***** Study material *****

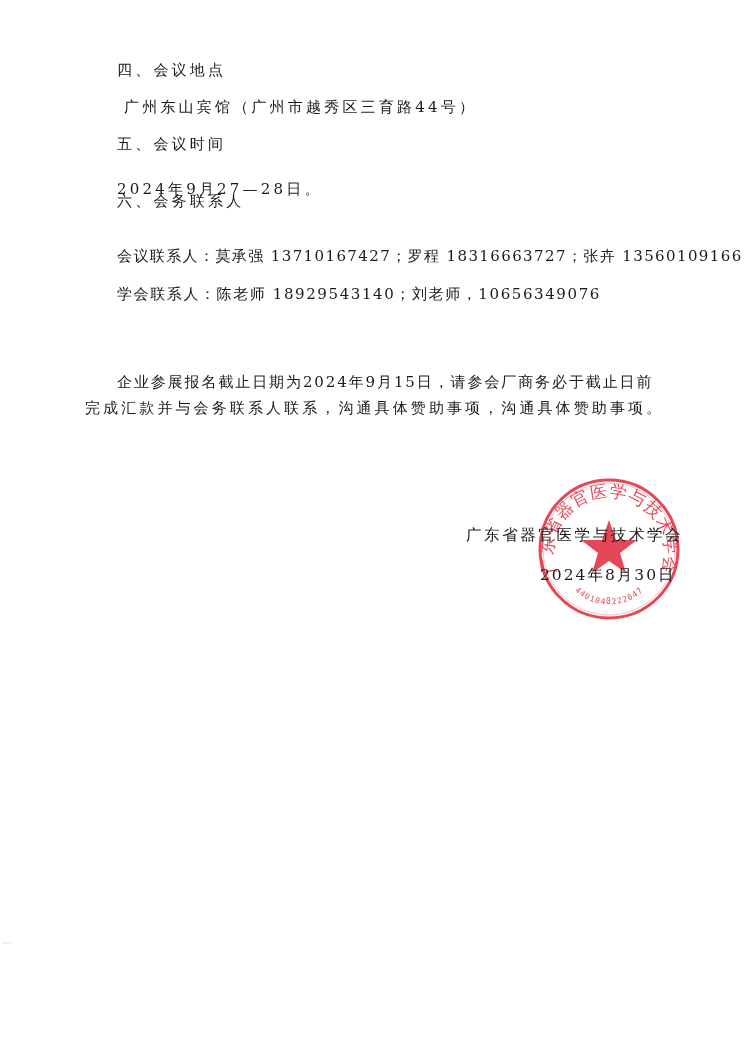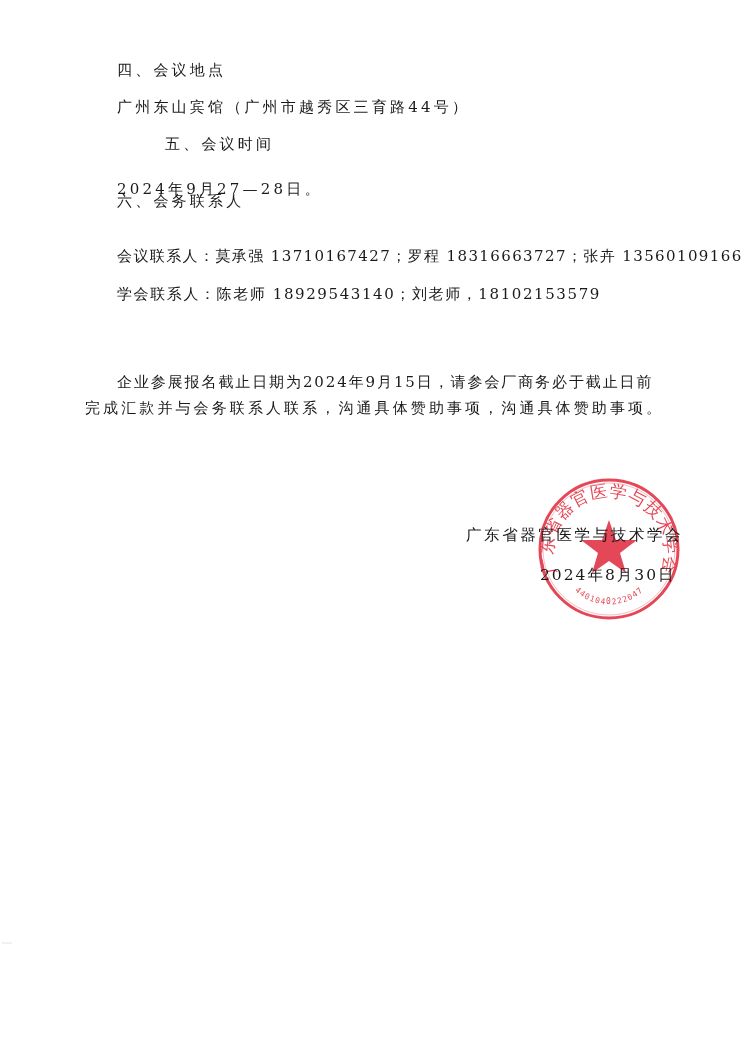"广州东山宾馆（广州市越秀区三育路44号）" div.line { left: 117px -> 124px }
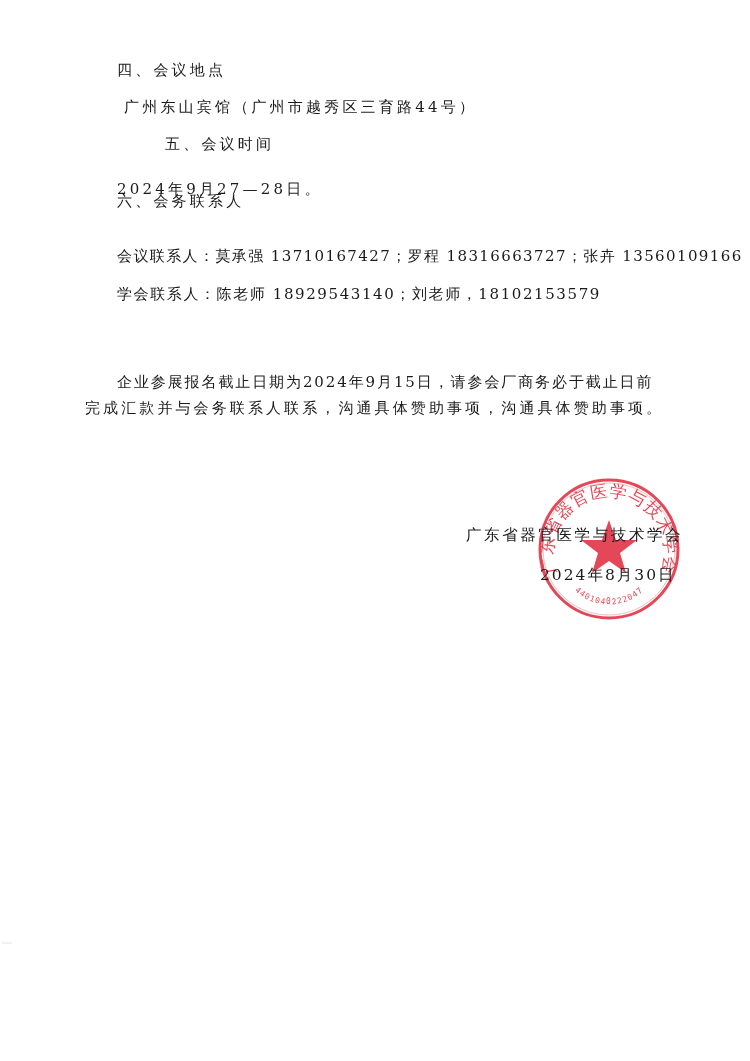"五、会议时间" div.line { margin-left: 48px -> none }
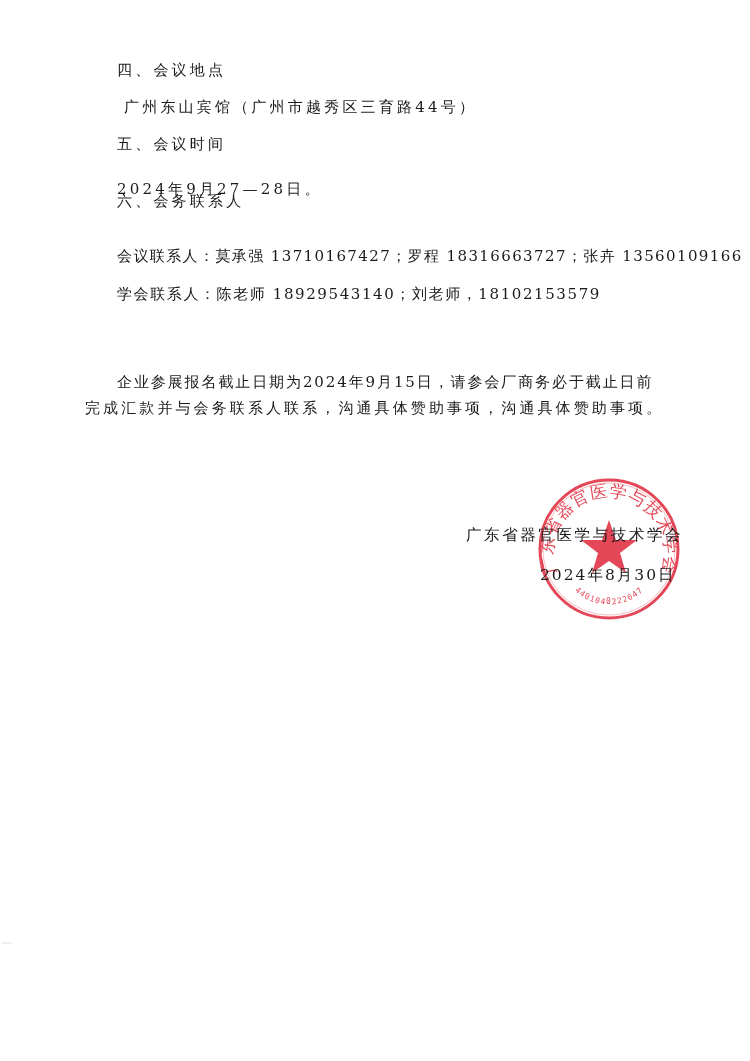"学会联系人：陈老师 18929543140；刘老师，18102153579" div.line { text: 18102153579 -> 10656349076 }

*****
***** Study material *****

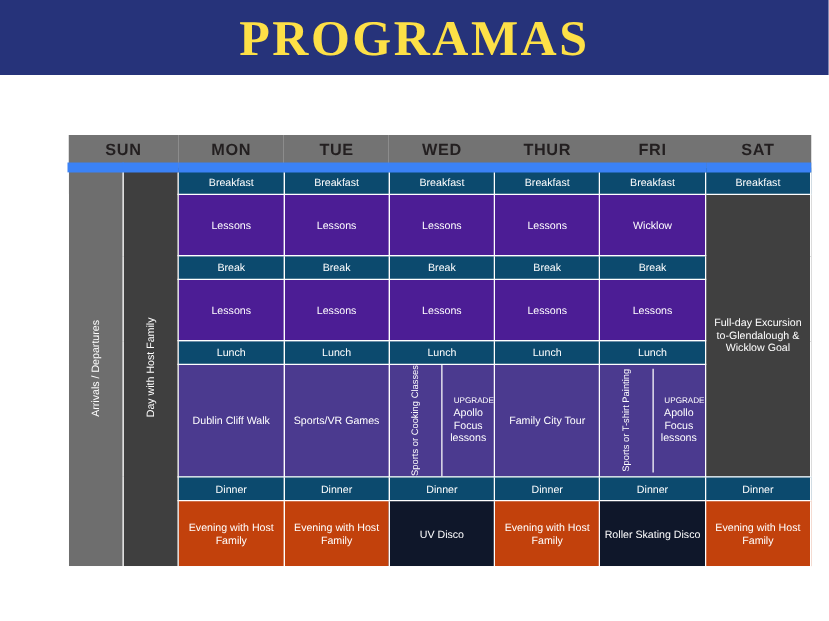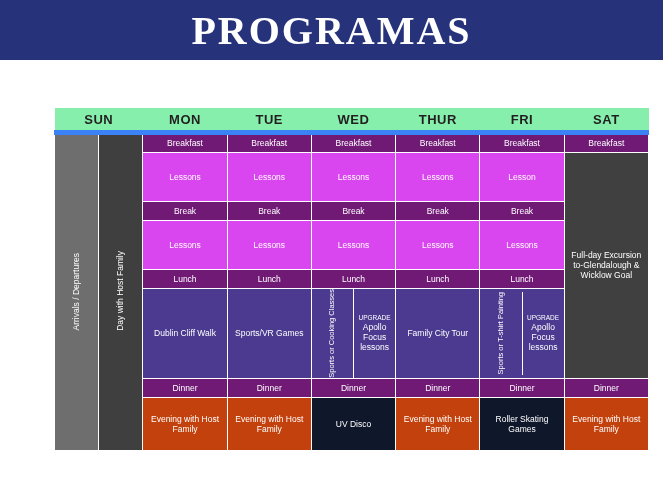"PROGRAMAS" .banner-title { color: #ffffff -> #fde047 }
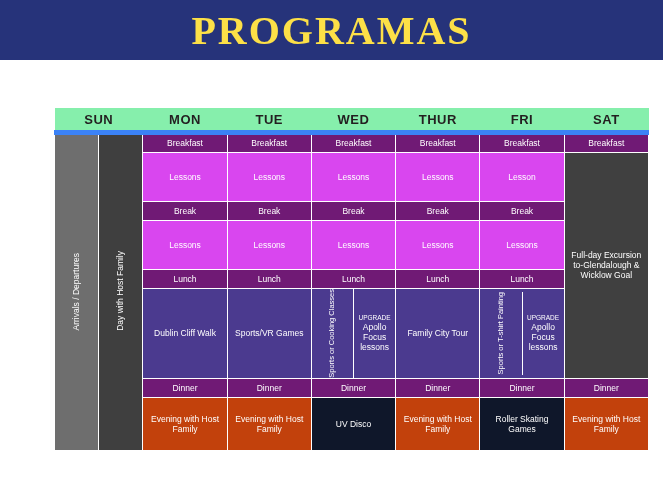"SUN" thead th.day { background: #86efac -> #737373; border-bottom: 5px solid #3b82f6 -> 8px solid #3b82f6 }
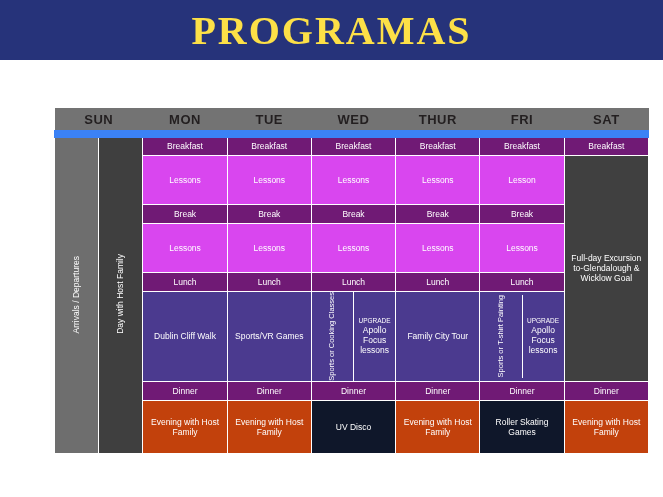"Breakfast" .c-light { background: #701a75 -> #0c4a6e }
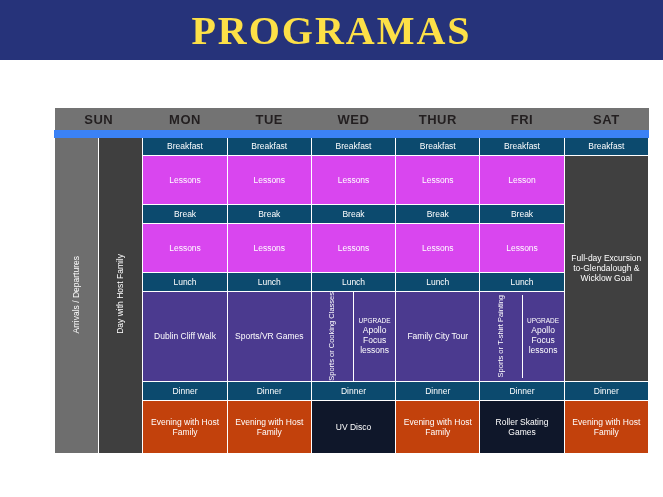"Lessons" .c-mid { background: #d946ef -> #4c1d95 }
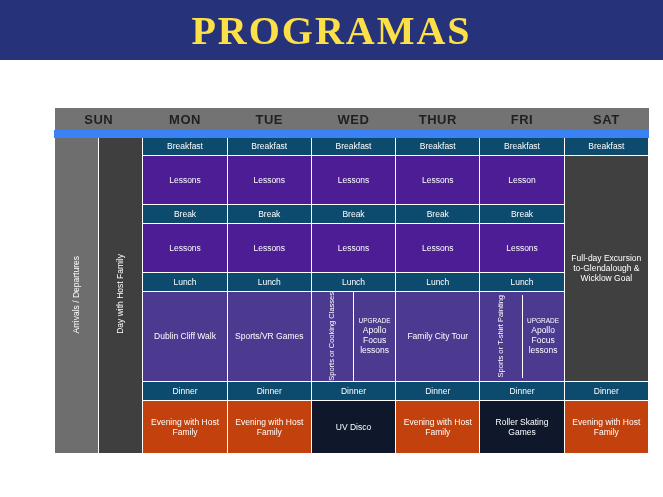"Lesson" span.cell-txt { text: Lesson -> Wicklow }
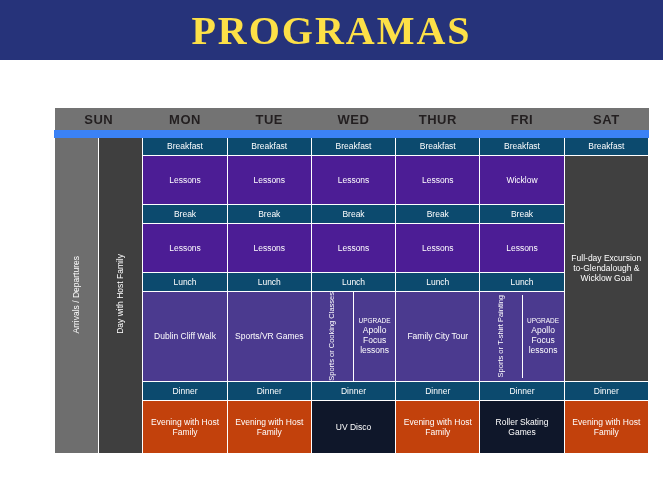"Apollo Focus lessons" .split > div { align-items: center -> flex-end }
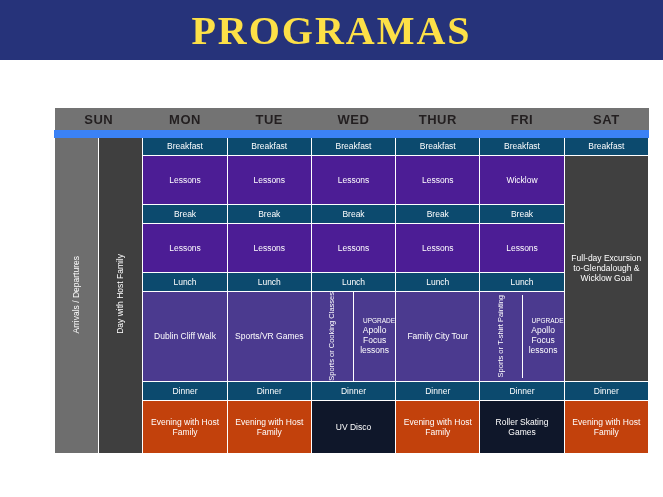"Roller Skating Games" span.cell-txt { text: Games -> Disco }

*****
***** Study material *****

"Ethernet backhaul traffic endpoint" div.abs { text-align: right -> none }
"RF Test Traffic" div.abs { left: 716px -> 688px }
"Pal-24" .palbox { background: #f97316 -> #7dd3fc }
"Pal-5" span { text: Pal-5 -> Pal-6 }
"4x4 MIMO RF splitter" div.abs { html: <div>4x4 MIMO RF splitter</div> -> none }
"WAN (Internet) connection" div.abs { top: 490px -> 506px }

*****

Work task: What you return from the records above should be exactly everything from the line with "margin-left: 48px ->" down to the line with "text: 18102153579 ->", both kept, and no pictures.

Task answer:
"五、会议时间" div.line { margin-left: 48px -> none }
"学会联系人：陈老师 18929543140；刘老师，18102153579" div.line { text: 18102153579 -> 10656349076 }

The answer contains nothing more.